Regulating and safeguarding personally identifiable information will likely be a dominant issue for individuals, corporations, and governments in the years to come.
PII Around the World
The definition of what comprises PII differs depending on where you live in the world. In the United States, the government defined "personally identifiable" in 2007 as anything that can "be used to distinguish or trace an individual's identity" such as name, SSN, biometrics information—either alone or with other identifiers such as date of birth, or place of birth.
In the European Union (EU), the definition expands to include quasi-identifiers as outlined in the General Data Protection Regulation (GDPR) that went into effect in May 2018. The GDPR is a legal framework that sets rules for collecting and processing personal information for those residing in the EU.
Example of PII
In early 2018, Facebook Inc. (FB) was embroiled in a major data breach. The profiles of 50 million Facebook users were collected without their consent by an outside company called Cambridge Analytica as reported by The Guardian.
Cambridge Analytica got its data from Facebook through a researcher who worked at the University of Cambridge. The researcher built a Facebook app that was a personality quiz. An app is a software application used on mobile devices and websites.
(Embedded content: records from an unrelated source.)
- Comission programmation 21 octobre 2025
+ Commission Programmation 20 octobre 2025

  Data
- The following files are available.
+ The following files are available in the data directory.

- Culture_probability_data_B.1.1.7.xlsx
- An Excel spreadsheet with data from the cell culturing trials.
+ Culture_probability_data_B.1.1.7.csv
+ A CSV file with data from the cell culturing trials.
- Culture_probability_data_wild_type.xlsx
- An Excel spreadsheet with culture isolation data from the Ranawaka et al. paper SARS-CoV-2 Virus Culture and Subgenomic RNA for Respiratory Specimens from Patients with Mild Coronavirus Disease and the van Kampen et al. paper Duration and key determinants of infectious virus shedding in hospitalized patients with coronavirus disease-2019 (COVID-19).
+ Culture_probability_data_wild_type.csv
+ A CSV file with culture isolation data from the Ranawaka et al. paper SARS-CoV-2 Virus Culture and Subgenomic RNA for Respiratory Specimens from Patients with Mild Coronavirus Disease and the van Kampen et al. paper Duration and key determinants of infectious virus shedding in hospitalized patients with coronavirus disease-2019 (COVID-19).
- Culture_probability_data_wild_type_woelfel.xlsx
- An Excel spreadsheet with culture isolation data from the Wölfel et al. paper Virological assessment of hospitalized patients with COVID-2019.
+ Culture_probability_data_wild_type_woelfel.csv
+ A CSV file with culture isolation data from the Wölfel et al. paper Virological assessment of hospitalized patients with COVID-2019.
The app was designed to take the information from those who volunteered to give access to their data for the quiz. Unfortunately, the app collected not only the quiz takers' data but, because of a loophole in Facebook's system, was able to also collect data from the friends and family members of the quiz takers.
As a result, over 50 million Facebook users had their data exposed to Cambridge Analytica without their consent. Although Facebook banned the sale of their data, Cambridge Analytica turned around and sold the data to be used for political consulting.
Mark Zuckerberg, Facebook founder, and CEO released a statement within the company's Q1-2019 earnings release:
We are focused on building out our privacy-focused vision for the future of social networking and working collaboratively to address important issues around the Internet.
The data breach not only affected Facebook users but investors as well. Facebook's profits decreased by 50% in Q1-2019 versus the same period a year earlier. The company accrued $3 billion in legal expenses and would have had an earnings per share of $1.04 higher without the expenses, stating:
We estimate that the range of loss in this matter is $3.0 billion to $5.0 billion. The matter remains unresolved, and there can be no assurance as to the timing or the terms of any final outcome.
Companies will undoubtedly invest in ways to harvest data such as personally identifiable information to offer products to consumers and maximize profits. However, regulating and safeguarding PII will likely be a dominant issue in the years to come.